I have learned as much as I can about her in the past day — knowing that females can bring males all kinds of trouble and I have no desire to see my king and friend betrayed or broken by one — only to discover a rather sad, short story about a young girl orphaned with no home. Waiting for her reward.
Ghabari is good.
He brought her a prize most sacred. For none will treat her better or protect her more fiercely than our king — that is, if he doesn’t frighten her away first. His intensity and violence are devils to be bargained with and one as soft as she could fall to them if she isn’t careful. If she isn’t clever. I know naught of her mind and have little faith that I’ll be given much occasion to speak with her privately to learn more about her thoughts than this opportunity I’m afforded now. I intend to use the moment to my advantage.
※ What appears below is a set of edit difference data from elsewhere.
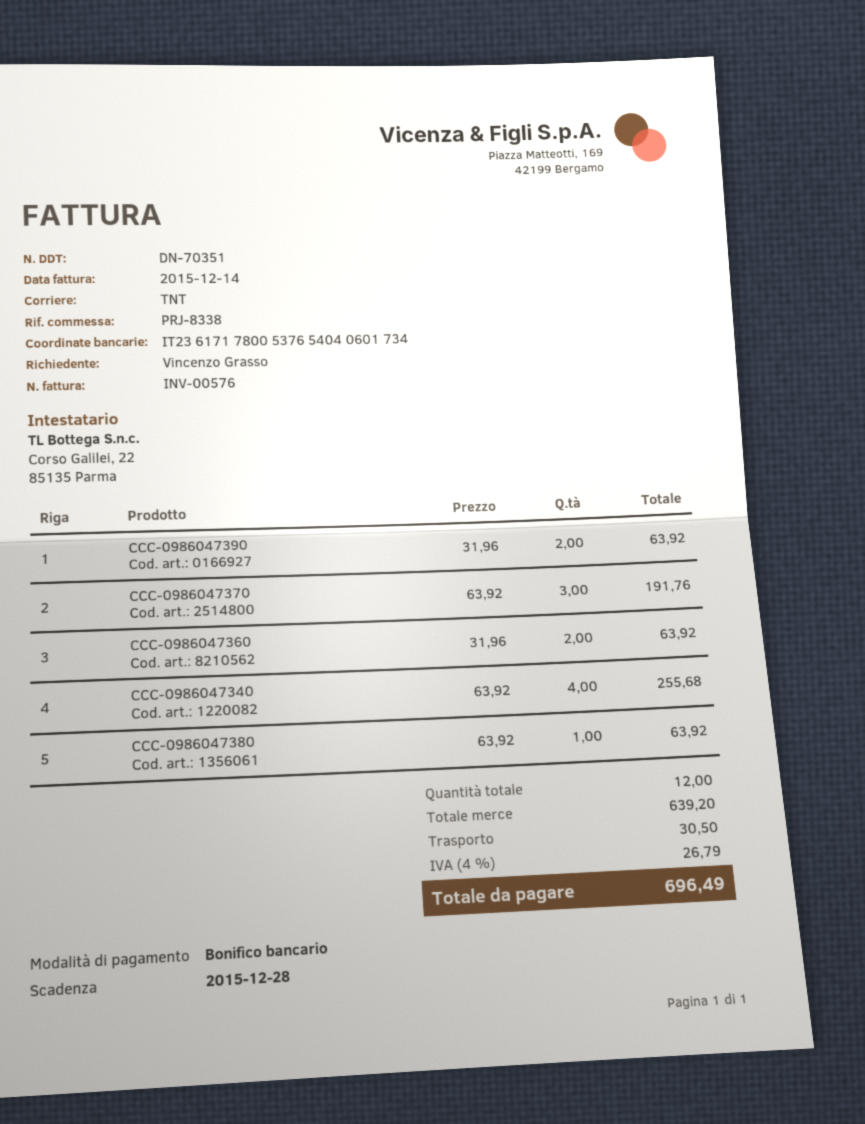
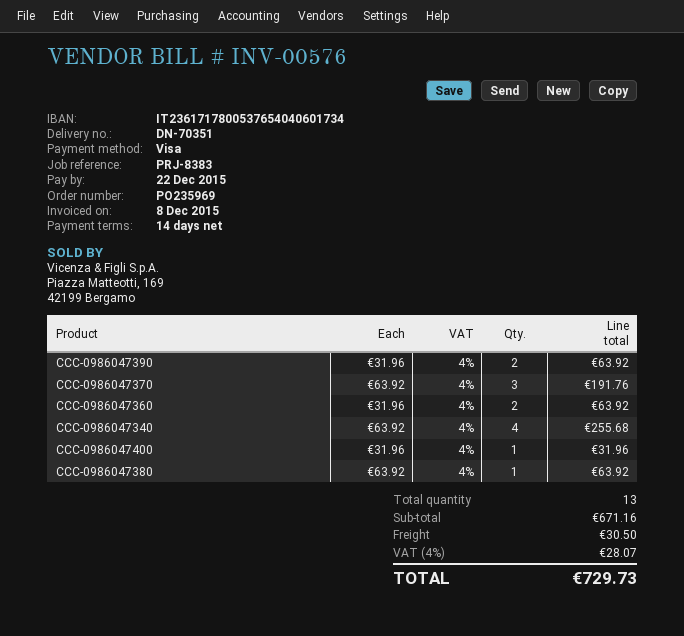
invoice date: 2015-12-14 -> 2015-12-08
due date: 2015-12-28 -> 2015-12-22
reference: PRJ-8338 -> PRJ-8383
payment method: bank transfer -> Visa
CCC-0986047400: none -> 1 x 31.96 = 31.96
total quantity: 12 -> 13
subtotal: 639.20 -> 671.16
tax: 4% = 26.79 -> 4% = 28.07
total: 696.49 -> 729.73

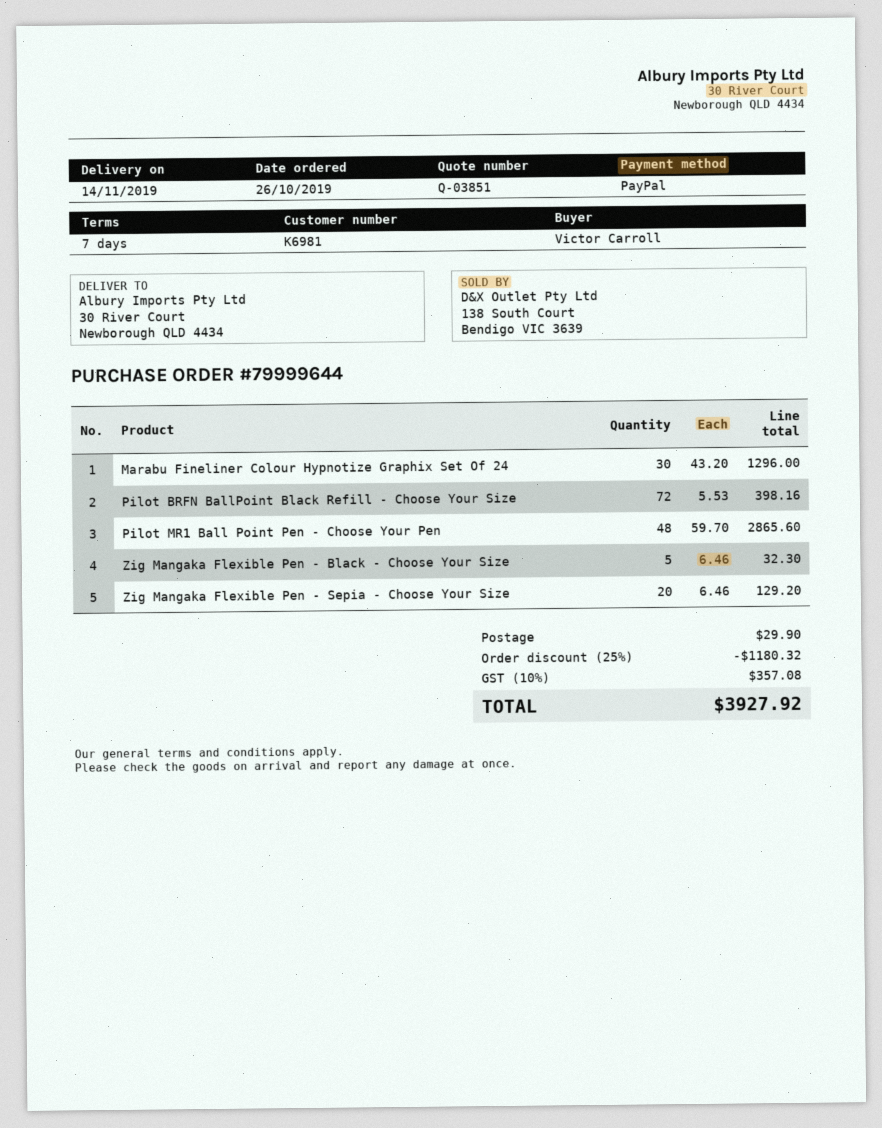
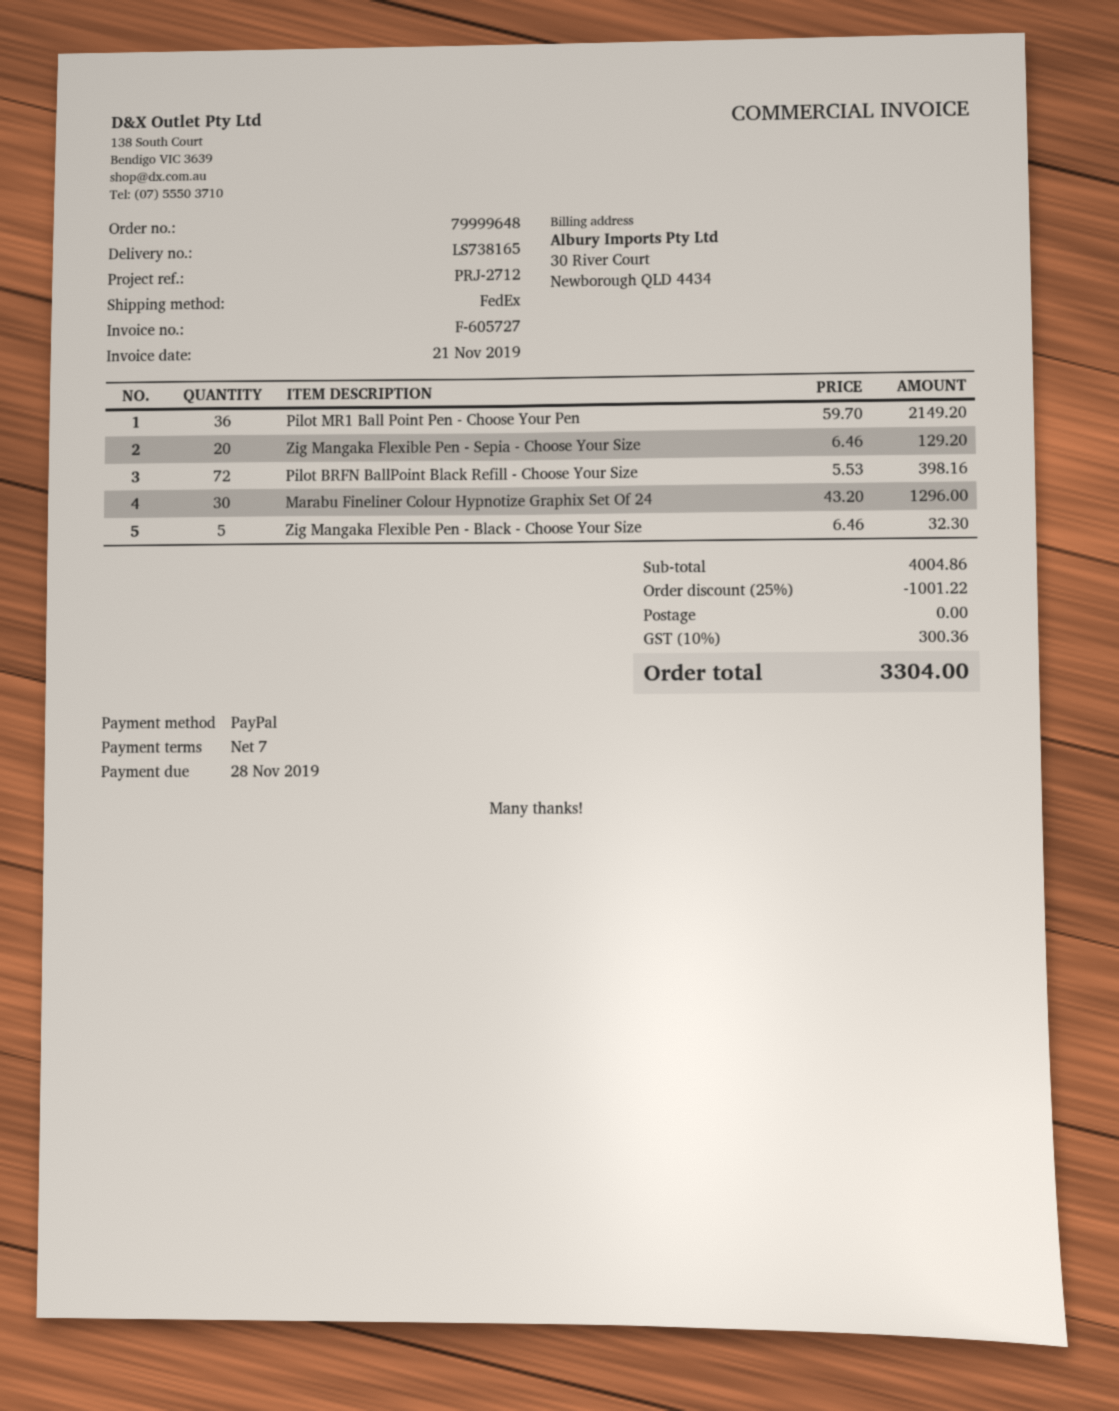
order number: 79999644 -> 79999648
Pilot MR1 Ball Point Pen - Choose Your Pen: 48 x 59.70 = 2865.60 -> 36 x 59.70 = 2149.20
discount: 25% = 1180.32 -> 25% = 1001.22
shipping: 29.90 -> 0.00
tax: 10% = 357.08 -> 10% = 300.36
total: 3927.92 -> 3304.00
I ask several villagers for directions, and this morning, all know of whom I speak when I ask them for the female the king selected. Even those who were not in attendance at last night’s feast no doubt have heard the rumors already.
I am pointed in the direction of the kitchens. Preparations for first meal are well underway, with thralls and cooks streaming in and out of the structure built opposite the great hall on the town square. It is a squat, wooden structure with a patchy thatch roof and only two chimneys.
It looks far too small to accommodate the dozens of people bustling in and out of it — quite a few more than one would expect for a village this small. But I imagine that the feast theking supplied for the full three-day period would excite many. I don’t doubt there’s quite a bit of thievery going on as well.